Here's a good representation of breeds that are hardy through the winter, and that, with the right nutrition, should continue to lay (although at a limited rate) through the cold-weather months:
  • Buckeye
  • Delaware
  • Jersey Giant
  • Plymouth Rock
  • Chantecler
  • Dominique
  • Orpington
  • Wynadotte
Breeds that may not fare as well:
  • Frizzles and Silkies (their unique feathers make it hard for them to hold body heat)
  • Fancy feathered breeds (Example: Polish). They can have problems with their ornamental feathers in ice and snow.
How will you know if your birds are too cold? Look for signs like huddling in one place all day, sluggish behavior, or any hints of frostbite—cold weather combined with black spots on the combs or wattles usually mean frostbite. These areas may blister and weep. They should dry up and may eventually fall off.
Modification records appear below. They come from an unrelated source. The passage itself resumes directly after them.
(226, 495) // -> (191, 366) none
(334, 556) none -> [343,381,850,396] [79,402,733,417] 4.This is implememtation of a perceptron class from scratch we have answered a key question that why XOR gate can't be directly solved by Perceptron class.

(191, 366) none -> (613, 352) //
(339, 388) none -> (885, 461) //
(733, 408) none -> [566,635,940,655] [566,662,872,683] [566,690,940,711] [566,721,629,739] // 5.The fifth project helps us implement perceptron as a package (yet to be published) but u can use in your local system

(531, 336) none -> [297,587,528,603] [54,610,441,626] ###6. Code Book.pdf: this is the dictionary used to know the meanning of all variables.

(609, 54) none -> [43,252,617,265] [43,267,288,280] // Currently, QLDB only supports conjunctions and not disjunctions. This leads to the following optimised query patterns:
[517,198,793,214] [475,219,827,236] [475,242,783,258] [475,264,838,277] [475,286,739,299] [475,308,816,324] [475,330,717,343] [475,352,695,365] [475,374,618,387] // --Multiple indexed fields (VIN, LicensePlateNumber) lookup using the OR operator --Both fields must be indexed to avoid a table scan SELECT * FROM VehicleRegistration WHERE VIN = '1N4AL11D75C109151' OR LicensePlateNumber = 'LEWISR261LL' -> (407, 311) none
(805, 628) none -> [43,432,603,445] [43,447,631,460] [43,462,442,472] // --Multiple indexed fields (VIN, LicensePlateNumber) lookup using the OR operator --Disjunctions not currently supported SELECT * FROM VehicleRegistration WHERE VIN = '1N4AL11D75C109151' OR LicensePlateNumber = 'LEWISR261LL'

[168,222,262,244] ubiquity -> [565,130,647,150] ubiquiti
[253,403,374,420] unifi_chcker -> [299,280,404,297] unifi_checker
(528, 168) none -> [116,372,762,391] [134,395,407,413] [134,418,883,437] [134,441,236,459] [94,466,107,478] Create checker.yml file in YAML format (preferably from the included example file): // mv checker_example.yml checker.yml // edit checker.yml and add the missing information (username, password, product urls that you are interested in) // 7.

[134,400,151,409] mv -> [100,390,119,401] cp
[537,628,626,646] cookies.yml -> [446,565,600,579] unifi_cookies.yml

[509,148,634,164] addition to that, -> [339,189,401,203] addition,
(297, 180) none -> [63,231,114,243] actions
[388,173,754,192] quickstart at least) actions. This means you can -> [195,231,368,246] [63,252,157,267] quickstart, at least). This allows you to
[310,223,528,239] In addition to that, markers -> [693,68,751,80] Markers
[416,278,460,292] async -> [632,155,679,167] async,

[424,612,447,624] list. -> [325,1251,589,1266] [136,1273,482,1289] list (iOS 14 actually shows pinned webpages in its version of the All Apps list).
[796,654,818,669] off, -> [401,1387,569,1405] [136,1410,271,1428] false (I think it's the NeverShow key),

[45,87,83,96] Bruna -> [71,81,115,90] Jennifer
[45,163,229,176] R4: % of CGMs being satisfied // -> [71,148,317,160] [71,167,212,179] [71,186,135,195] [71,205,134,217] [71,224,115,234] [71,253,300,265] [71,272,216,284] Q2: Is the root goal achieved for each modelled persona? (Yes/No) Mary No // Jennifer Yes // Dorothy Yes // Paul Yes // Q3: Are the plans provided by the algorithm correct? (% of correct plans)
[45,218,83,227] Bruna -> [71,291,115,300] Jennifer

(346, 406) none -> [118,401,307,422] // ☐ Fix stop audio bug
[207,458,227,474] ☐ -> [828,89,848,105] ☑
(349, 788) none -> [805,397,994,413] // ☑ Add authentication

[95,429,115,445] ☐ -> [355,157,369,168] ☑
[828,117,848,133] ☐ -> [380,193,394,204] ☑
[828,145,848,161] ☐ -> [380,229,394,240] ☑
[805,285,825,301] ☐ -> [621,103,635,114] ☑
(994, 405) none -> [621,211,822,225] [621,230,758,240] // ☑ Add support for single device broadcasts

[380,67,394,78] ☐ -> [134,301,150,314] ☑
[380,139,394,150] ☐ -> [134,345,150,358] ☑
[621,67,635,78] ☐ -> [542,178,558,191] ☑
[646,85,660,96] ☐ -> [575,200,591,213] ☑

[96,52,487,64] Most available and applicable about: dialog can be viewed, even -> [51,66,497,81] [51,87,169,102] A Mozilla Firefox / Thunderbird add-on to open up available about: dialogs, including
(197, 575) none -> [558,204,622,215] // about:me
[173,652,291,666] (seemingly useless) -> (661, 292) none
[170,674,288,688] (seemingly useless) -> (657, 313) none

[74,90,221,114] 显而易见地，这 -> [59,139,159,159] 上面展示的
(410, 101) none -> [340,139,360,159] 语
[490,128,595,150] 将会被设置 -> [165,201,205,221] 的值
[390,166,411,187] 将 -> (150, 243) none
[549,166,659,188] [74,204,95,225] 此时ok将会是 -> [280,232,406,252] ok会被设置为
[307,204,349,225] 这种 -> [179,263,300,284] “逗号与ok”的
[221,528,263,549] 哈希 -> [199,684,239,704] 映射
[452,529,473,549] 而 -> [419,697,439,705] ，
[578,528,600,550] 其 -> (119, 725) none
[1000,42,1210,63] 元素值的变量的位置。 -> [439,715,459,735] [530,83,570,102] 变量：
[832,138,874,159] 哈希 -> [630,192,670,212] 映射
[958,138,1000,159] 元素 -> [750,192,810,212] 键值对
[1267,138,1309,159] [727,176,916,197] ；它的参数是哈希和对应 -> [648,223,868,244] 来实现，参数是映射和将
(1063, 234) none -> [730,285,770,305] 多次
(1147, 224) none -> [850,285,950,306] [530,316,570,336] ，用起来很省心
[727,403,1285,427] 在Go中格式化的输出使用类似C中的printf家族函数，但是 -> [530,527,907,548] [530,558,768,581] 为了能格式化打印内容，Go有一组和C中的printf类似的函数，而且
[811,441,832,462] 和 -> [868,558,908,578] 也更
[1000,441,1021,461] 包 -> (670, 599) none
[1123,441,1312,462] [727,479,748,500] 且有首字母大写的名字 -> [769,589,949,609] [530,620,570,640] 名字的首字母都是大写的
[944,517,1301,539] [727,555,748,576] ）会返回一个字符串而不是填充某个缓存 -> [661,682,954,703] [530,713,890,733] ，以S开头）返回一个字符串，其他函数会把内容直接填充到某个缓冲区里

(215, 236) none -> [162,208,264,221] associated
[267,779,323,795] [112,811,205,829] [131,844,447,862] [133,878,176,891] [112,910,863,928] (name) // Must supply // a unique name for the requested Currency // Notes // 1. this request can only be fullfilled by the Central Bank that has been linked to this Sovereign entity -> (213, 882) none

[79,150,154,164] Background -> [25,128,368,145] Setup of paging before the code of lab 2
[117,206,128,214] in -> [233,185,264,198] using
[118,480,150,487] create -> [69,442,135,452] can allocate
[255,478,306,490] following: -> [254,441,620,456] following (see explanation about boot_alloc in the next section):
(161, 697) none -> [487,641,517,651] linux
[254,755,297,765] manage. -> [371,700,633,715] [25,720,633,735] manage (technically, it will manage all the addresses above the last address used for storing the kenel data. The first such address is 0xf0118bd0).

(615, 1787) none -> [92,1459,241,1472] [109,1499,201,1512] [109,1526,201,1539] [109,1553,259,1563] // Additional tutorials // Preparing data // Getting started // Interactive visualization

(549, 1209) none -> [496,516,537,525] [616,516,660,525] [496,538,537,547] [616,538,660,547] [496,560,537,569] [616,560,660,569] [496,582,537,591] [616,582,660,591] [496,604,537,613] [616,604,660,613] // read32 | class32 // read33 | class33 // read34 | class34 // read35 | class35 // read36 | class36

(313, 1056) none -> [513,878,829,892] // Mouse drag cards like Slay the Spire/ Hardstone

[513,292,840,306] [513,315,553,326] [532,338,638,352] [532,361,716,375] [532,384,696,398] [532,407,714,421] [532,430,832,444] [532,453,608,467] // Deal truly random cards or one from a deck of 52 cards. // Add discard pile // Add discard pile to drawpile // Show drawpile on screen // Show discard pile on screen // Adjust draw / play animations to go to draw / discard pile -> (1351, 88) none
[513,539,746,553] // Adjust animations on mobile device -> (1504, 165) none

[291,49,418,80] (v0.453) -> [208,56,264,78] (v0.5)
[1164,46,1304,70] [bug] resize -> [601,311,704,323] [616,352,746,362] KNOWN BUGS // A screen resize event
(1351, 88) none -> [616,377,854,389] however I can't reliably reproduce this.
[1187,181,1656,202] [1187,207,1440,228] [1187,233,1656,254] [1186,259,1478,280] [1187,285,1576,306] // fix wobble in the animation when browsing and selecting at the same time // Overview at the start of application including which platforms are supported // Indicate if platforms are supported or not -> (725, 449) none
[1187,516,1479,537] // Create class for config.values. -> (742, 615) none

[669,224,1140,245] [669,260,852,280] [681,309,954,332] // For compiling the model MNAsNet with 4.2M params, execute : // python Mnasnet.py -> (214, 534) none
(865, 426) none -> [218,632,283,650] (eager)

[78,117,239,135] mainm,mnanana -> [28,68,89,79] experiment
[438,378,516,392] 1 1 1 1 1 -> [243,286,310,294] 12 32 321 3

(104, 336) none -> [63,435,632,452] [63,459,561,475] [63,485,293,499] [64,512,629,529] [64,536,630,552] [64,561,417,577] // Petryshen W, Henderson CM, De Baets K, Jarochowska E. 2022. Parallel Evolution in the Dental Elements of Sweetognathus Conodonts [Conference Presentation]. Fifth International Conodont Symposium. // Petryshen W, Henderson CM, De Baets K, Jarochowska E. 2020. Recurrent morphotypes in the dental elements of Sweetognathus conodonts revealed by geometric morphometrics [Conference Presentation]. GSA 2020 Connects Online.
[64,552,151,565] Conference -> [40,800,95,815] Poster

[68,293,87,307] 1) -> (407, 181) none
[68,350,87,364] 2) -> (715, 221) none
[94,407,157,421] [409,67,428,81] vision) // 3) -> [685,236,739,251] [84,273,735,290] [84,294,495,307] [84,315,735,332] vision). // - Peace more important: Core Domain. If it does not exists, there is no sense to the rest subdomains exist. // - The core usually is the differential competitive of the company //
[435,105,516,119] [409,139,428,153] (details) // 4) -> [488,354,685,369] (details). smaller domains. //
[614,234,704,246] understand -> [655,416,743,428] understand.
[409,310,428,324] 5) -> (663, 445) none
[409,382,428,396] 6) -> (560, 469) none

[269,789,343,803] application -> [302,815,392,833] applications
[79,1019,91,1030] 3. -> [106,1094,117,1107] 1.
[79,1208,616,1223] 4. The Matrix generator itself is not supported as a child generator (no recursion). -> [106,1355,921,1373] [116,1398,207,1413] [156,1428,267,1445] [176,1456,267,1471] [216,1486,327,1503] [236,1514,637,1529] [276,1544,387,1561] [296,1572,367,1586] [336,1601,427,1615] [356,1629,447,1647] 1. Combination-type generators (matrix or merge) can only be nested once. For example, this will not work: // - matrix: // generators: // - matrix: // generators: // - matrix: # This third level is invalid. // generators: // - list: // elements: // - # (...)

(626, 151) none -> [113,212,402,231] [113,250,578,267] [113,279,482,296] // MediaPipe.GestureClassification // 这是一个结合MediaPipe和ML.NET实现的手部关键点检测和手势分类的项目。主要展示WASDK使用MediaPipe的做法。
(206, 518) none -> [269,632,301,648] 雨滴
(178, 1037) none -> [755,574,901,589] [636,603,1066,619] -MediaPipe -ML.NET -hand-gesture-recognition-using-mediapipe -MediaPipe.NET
Winter Nutrition Guidelines
Winter nutrition emphasizes calories. More calories. Like any wintering animal, chickens work harder and use more energy to keep their bodies warm. The chickens also go from ranging in summer to near total confinement in winter. That means no extras, like free-range bugs, worms, or greens. To help them maintain body weight and keep hens laying, follow these general guidelines:
  1. Feed extra calories—sooner, rather than later. A good, high-quality (winter is not the time to skimp), commercial layer feed will provide enough nutrients. Feed free choice, as your birds will consume what they need and self-regulate their consumption.
  2. Use scratch only as a treat. Fee no more than 10 to 15 percent of the total diet as scratch. Feeding more than this amount will dilute essential protein, vitamins and minerals which can result in decreased laying, feather pecking, etc. The right amount is what your birds will eat in about 15 minutes.
  3. As daylight shortens, chickens will usually begin to molt (beginning around 18 months old) and stop laying. It's especially important to continue with high-quality rations through molt. This will help your birds get back to laying eggs as quickly as possible.
  4. Continue to offer grit and oyster shell free choice year-round.
  5. Water is as important in cold weather as it is in hot weather. Water should be kept clean and at a non-freezing temperature. Some research shows that animals prefer water above 55 degrees. Use common sense here. Heated pet bowls, founts, or bases are good options for chickens during freezing temperatures.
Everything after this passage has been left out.